Am eindrucksvollsten zeigte sich dies in der Wolfsschluchtszene, als Samiel „unter dumpfem Donner“ verschwindet. Weber hat diesen Abgang regelrecht mit Instrumenten inszeniert. Tiefe Hörner, Fagotte im fortissimo, alle Streicher in tiefer Lage, tremolo, fortissimo, und dann die Posaunen, im Autograph auf drei Systemen mit po, also piano notiert. Eine 1867 veröffentlichte Partitur korrigiert eindeutig die Posaunen in fortissimo – man kann den Korrekturvorgang auf der Bleiplatte nachvollziehen. Mit diesem Fortissimo übertönen die drei Posaunen alle anderen Instrumente. Weber hatte aber an die Naturposaunen gedacht, die möglicherweise etwas unsauber klangen, um den dumpfen Ton der übrigen tiefen Töne zu unterstützen. Im Material, aus dem die Staatskapelle Dresden seit 1950 spielte, ist in den Posaunen das gedruckte ff handschriftlich durch p ersetzt. So zeigte sich sehr anschaulich, dass dieses Thema durchaus ganz praktische Konsequenzen für die Aufführungspraxis erkennen ließ und nicht ein theoretischer Trockenkurs war. Deshalb habe der »Freischütz« eine ebenso sorgfältige musikalische Interpretation nach den Quellen verdient, wie sie heute bei den Werken des Barock oder der Klassik selbstverständlich ist.

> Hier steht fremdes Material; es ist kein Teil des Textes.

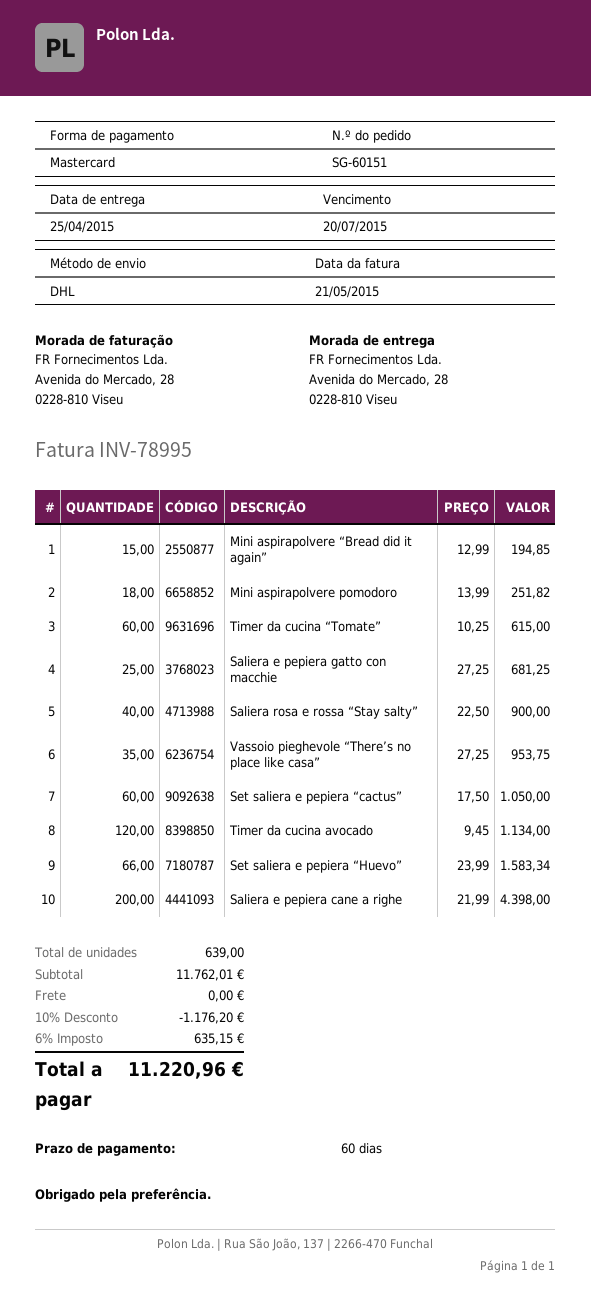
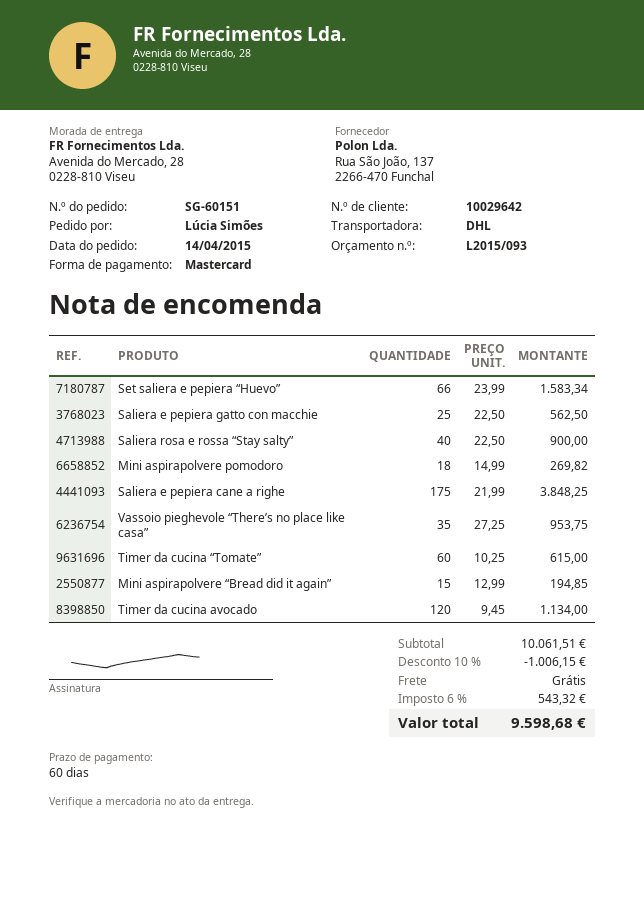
Mini aspirapolvere pomodoro: 18 x 13.99 = 251.82 -> 18 x 14.99 = 269.82
Saliera e pepiera gatto con macchie: 25 x 27.25 = 681.25 -> 25 x 22.50 = 562.50
Set saliera e pepiera “cactus”: 60 x 17.50 = 1050.00 -> none
Saliera e pepiera cane a righe: 200 x 21.99 = 4398.00 -> 175 x 21.99 = 3848.25
subtotal: 11762.01 -> 10061.51
discount: 10% = 1176.20 -> 10% = 1006.15
tax: 6% = 635.15 -> 6% = 543.32
total: 11220.96 -> 9598.68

Reiner Zimmermann erläuterte auch, welche besondere Stellung der »Freischütz« in der damaligen internationalen Opernszene hatte: Nach den gewaltigen gesellschaftlichen Umbrüchen im Gefolge der Napoleonischen Kriege genügte das dramma per musica des 18. Jahrhunderts nicht mehr den Vorstellungen der Komponisten und des Publikums des frühen 19.Jahrhunderts. Die Dramatik des Lebens fand sich auch in den Libretti wieder, wie z.B. Beethovens »Fidelio« zeigte. Friedrich Kind hat die italienischen und französischen Anregungen aufgenommen und in einen spezifisch deutschen Kontext gestellt. Statt finsterer Verließe der französischen Revolutionsopern spielt der »Freischütz« im bedrohlichen deutschen Wald. Weber hat auf geniale Weise diesen Wald zum Klingen gebracht, der nach Elias Canetti ein deutsches Symbol ist. Hieraus erwuchs wohl die Vorstellung, das Werk tauge als deutsche Nationaloper. Das hat jedoch nichts mit Nationalismus zu tun, gegen den manche heutigen Regisseure meinen angehen zu müssen. Aber das ist ein anderes Thema.